The race to be the most sustainable fashion brand is on.
When Gabriela Hearst presented her spring 2020 collection at New York Fashion Week, she described it as an “industry first.” The designer celebrated for her cashmere knits was not referring to her latest looks.
Instead, Ms. Hearst said she had produced the first fully carbon-neutral runway show, at a time when scrutiny of the environmental footprint of fashion week has reached fresh heights.
Forty-eight hours later, as the traveling fashion caravan rolled into London, Gucci, the luxury powerhouse, announced that it too is taking greater responsibility for the toll its business takes on the planet.
In a telephone interview, Marco Bizzarri, the chief executive of Gucci, confirmed that Gucci will stage a carbon-neutral runway show during Milan Fashion Week later this month.
“We will offset everything, from the travel emissions of 1,000 guests and 900 workers, including models, production staff and Gucci employees, to using recycled wood for the set and Forest Stewardship Council-certified paper invites,” Mr. Bizzarri said.
Gucci will be the first fashion label to earn ISO 20121 certification for its show, he said, referring to a standard of sustainable event management from the International Organization for Standardization. Already, the company, which has held its shows at its Milan headquarters for several seasons, has been monitoring its water and electricity consumption and waste, which have then been offset by Kering, its French parent group.
The more significant announcement, Mr. Bizzarri said, is that Gucci will make its entire supply chain fully carbon neutral before the end of September. The company will offset all greenhouse gases produced by third-party raw-material suppliers and manufacturers that produce for the Gucci brand, as well as its own direct operations.
Becoming carbon neutral does not mean that a company stops producing harmful emissions. Carbon offsetting means financially compensating for the emissions a business produces by canceling out greenhouse gas emissions somewhere else in the world. The money paid to buy offsets supports programs designed to reduce emissions. There is no fixed price on carbon, meaning the cost of an offset varies.

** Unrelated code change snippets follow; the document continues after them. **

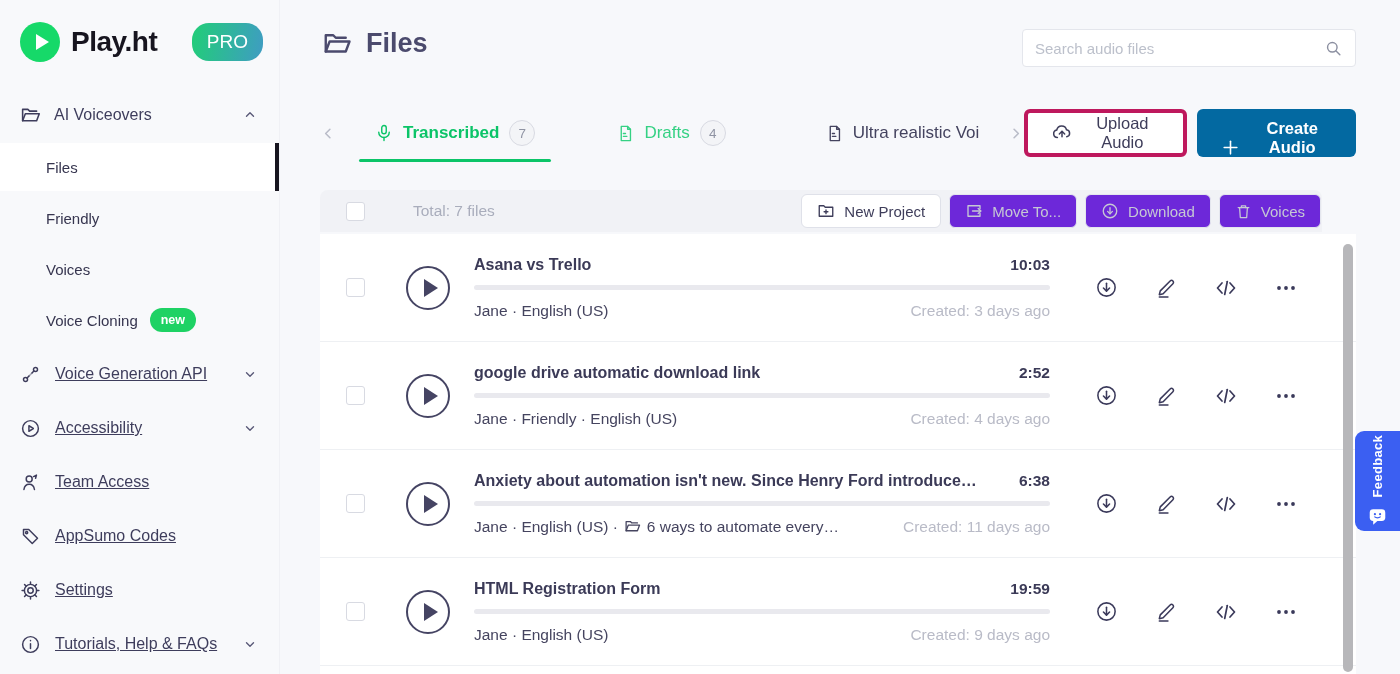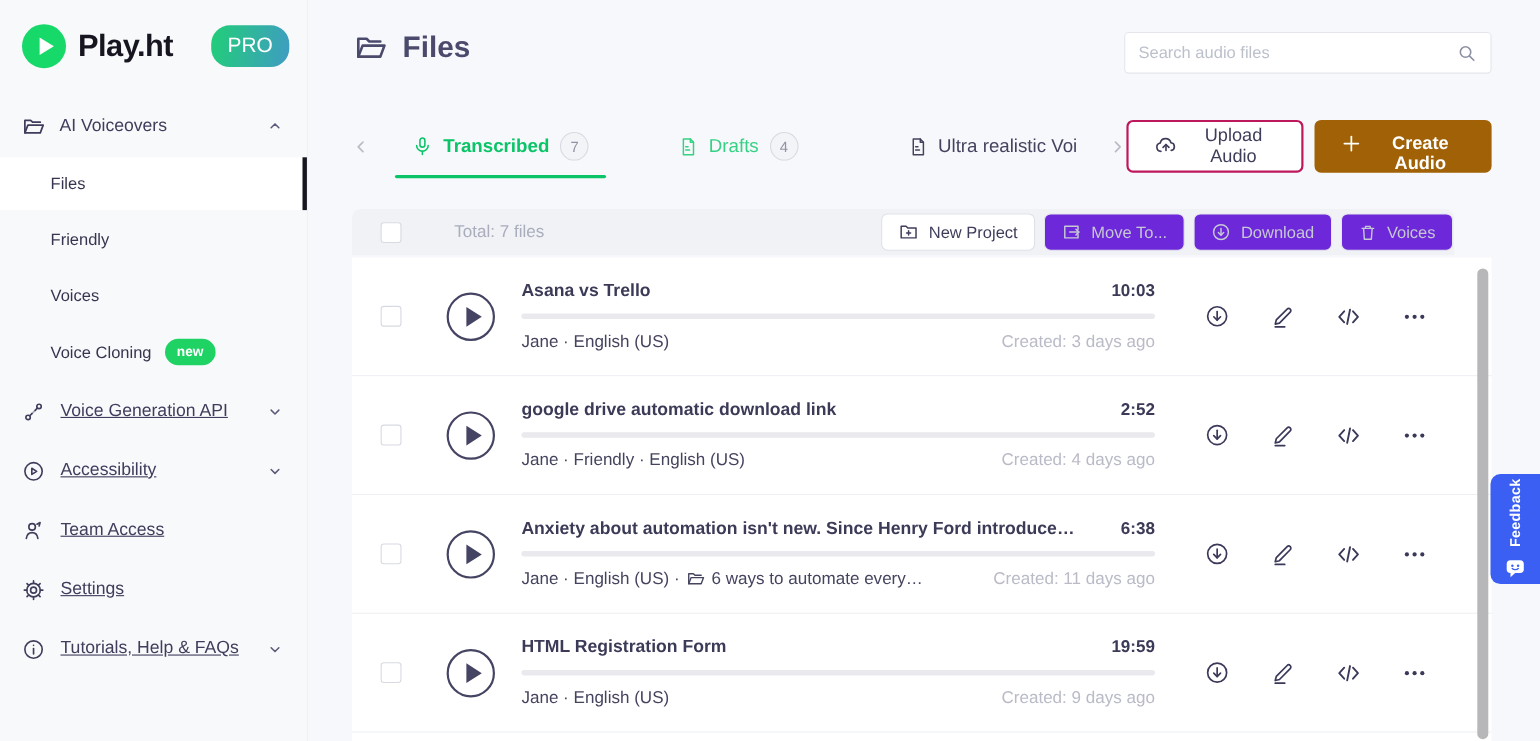--- a/index.html
+++ b/index.html
@@ -70,7 +70,7 @@
     color:#8f93a3; font-size:13.5px; display:flex; align-items:center; justify-content:center;
   }
   .btn-upload {
-    margin-left:auto; height:48px; padding:0 23px; background:#fff; border:2px solid #be185d;
+    margin-left:auto; height:48px; padding:0 23px; background:#fff; border:4px solid #be185d;
     border-radius:6px; display:flex; align-items:center; cursor:pointer; color:#3e3d5a;
   }
   .btn-upload .lbl { font-size:16.5px; margin-left:11px; }

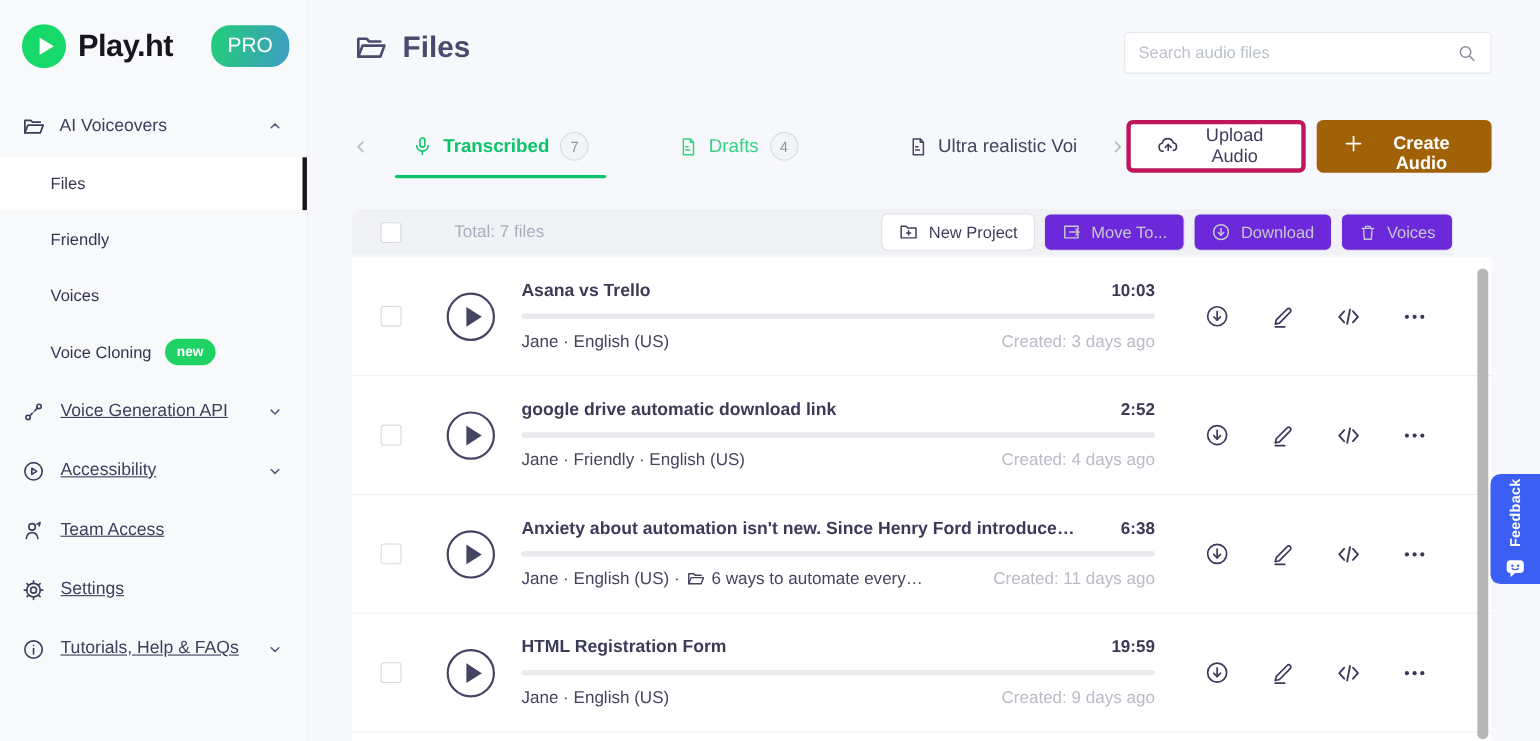--- a/index.html
+++ b/index.html
@@ -75,8 +75,8 @@
   }
   .btn-upload .lbl { font-size:16.5px; margin-left:11px; }
   .btn-create {
-    margin-left:10px; height:48px; padding:12px 24px; background:#a16207; border:none;
-    border-radius:6px; display:flex; align-items:flex-start; cursor:pointer; color:#fff;
+    margin-left:10px; height:48px; padding:0 24px; background:#0369a1; border:none;
+    border-radius:6px; display:flex; align-items:flex-end; cursor:pointer; color:#fff;
   }
   .btn-create .lbl { font-size:16.5px; font-weight:600; margin-left:12px; }
 

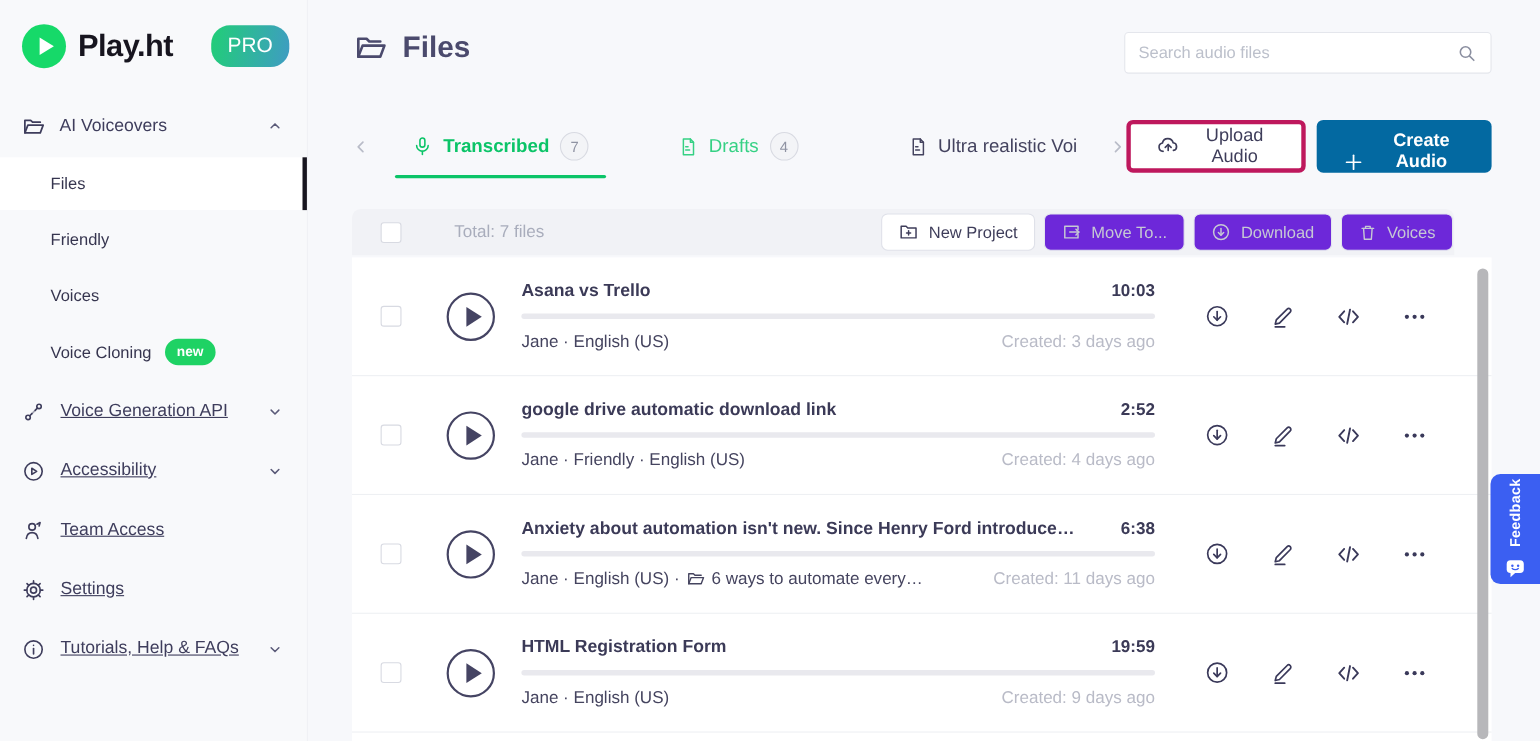--- a/index.html
+++ b/index.html
@@ -224,6 +224,15 @@
     <span class="lbl">Team Access</span>
   </div>
 
+  <div class="side-item">
+    <span>
+      <svg width="21" height="21" viewBox="0 0 24 24" fill="none" stroke="currentColor" stroke-width="1.7" stroke-linecap="round" stroke-linejoin="round">
+          <path d="M4 10V4h6l10 10-6 6z"></path>
+          <circle cx="7.6" cy="7.6" r="1.2"></circle>
+        </svg>
+    </span>
+    <span class="lbl">AppSumo Codes</span>
+  </div>
 
   <div class="side-item">
     <span>

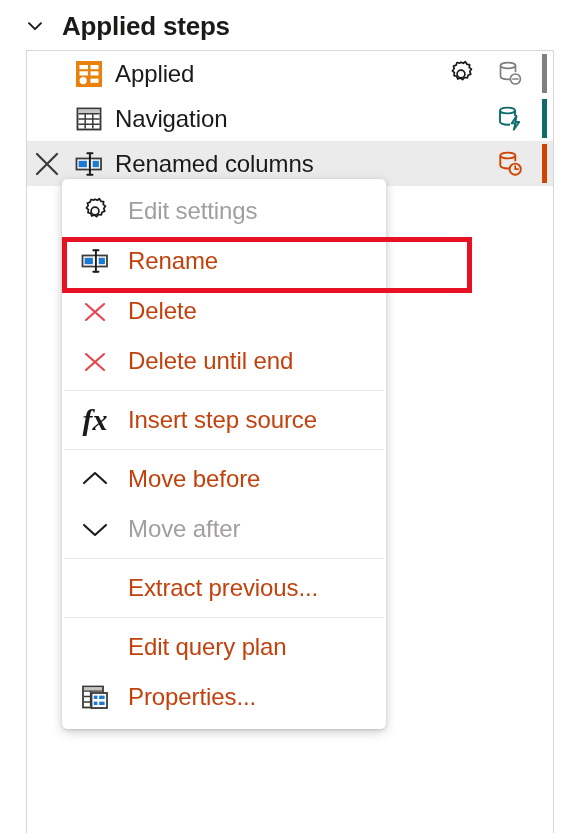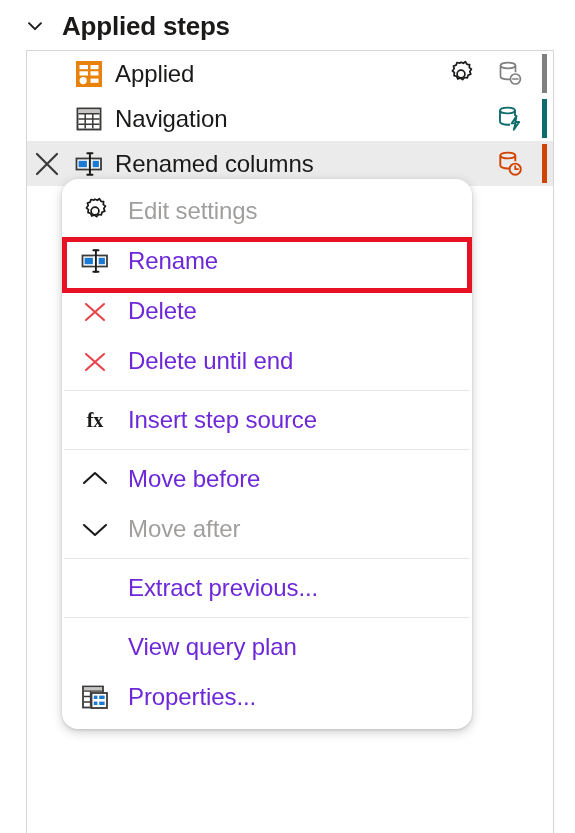--- a/index.html
+++ b/index.html
@@ -124,9 +124,9 @@
     position: absolute;
     left: 62px;
     top: 179px;
-    width: 410px;
-    background: #ffffff;
-    border-radius: 16px;
+    width: 324px;
+    background: #ffffff;
+    border-radius: 5px;
     box-shadow: 0 3px 11px rgba(0,0,0,0.20), 0 1px 3px rgba(0,0,0,0.12);
     padding: 7px 0 7px 0;
     z-index: 20;

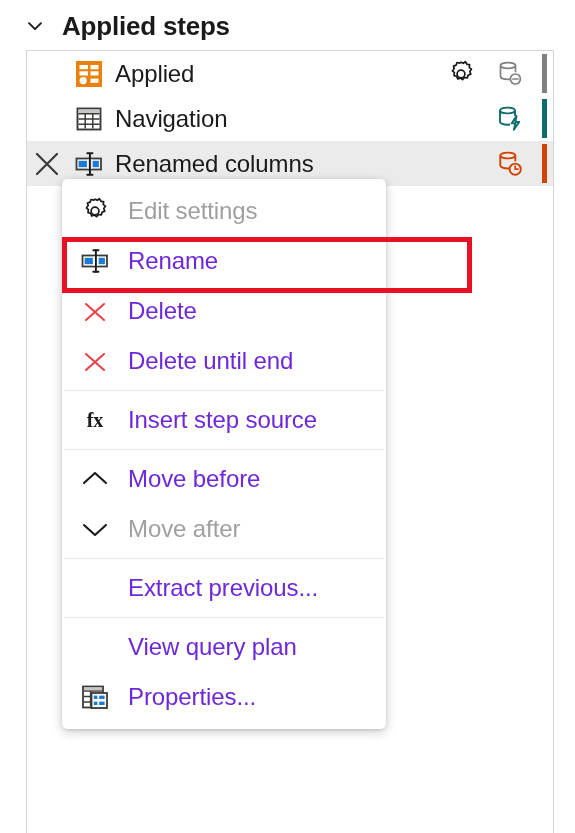--- a/index.html
+++ b/index.html
@@ -148,7 +148,7 @@
   }
   .menu-label {
     font-size: 24px;
-    color: #6d28d9;
+    color: #c2410c;
     white-space: nowrap;
     letter-spacing: -0.1px;
   }

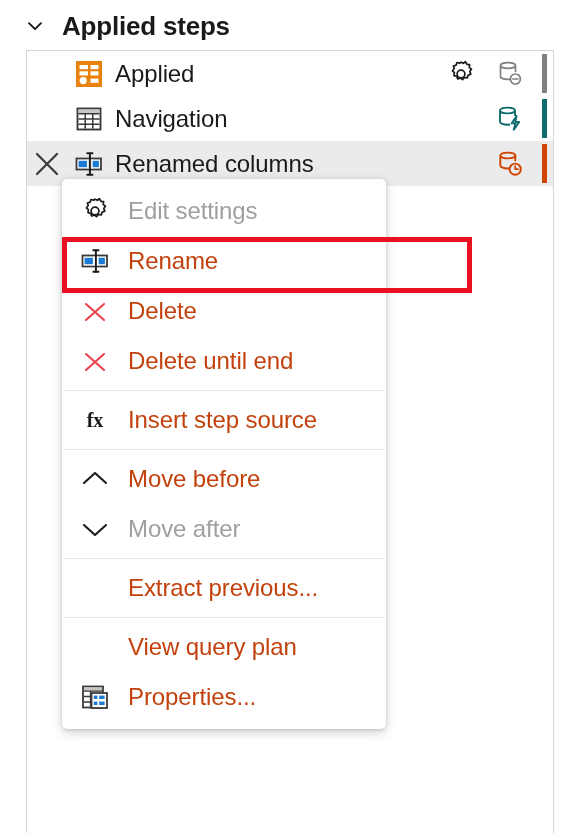--- a/index.html
+++ b/index.html
@@ -333,7 +333,7 @@
 
     <div class="menu-item">
       <span class="menu-icon-slot">
-        <span style="font-family:'Liberation Serif',serif; font-size:20px; font-weight:bold; color:#1b1a19; line-height:1;">fx</span>
+        <span style="font-family:'Liberation Serif',serif; font-style:italic; font-size:30px; font-weight:bold; color:#1b1a19; line-height:1;">fx</span>
       </span>
       <span class="menu-label">Insert step source</span>
     </div>

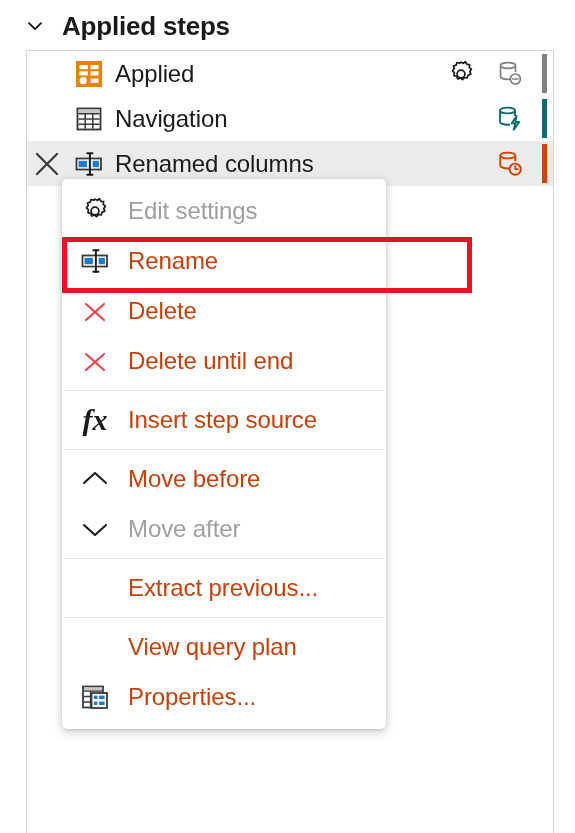--- a/index.html
+++ b/index.html
@@ -370,7 +370,7 @@
 
     <div class="menu-item">
       <span class="menu-icon-slot"></span>
-      <span class="menu-label">View query plan</span>
+      <span class="menu-label">Edit query plan</span>
     </div>
 
     <div class="menu-item">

Currently, more than 90 percent of all Gucci emissions come from its supply chain and raw materials sources, a company statement said.
Its new initiative has been possible because of data collected from more than 1,000 suppliers across five continents for the company’s annual Environmental Profit and Loss statement, which aims to improve analysis of the company’s environmental footprint and study where it can become more efficient.
From Mr. Bizzarri’s perspective, the company is heading in the right direction, even as he tackles the question of how the appetite for Gucci products and ever-increasing levels of production to meet demand — the company reported eight billion euros in sales in 2018 — can be reconciled with a greener way of doing business.
“Look, the only way we can have zero emissions is to shut our business,” he said. “At the end of the day our company makes things, and we employ thousands of people with families and communities to do that. We need to think up the best ways of supporting our employees to do their jobs in the most sustainable way possible.”
In 2015, the company started an initiative to reduce its greenhouse gas emissions by 50 percent by 2025. As of 2018, it had reduced those emissions by 16 percent, or 35 percent of Gucci’s current environmental footprint. It will contribute money equally across four REDD+ initiatives in countries like Peru and Indonesia. (REDD+ is an acronym for Reducing Emissions From Deforestation and Degradation, a United Nations program designed to protect forests.)
“We know it’s not perfect, but we cannot afford to be complacent,” Mr. Bizzarri said. “We cannot wait for technological innovation alone to improve the climate crisis.”
Scrutiny of the fashion industry’s impact on the global climate crisis has hit new heights in recent months, driven by consumer pressure to tackle its carbon footprint, and has prompted many brands to publish updated sustainability commitments.
Mr. Bizzarri, who was a signatory of the Fashion Pact unveiled at the Group of 7 summit last month, said he believed Gucci is the first luxury brand to try to offset all of its emissions.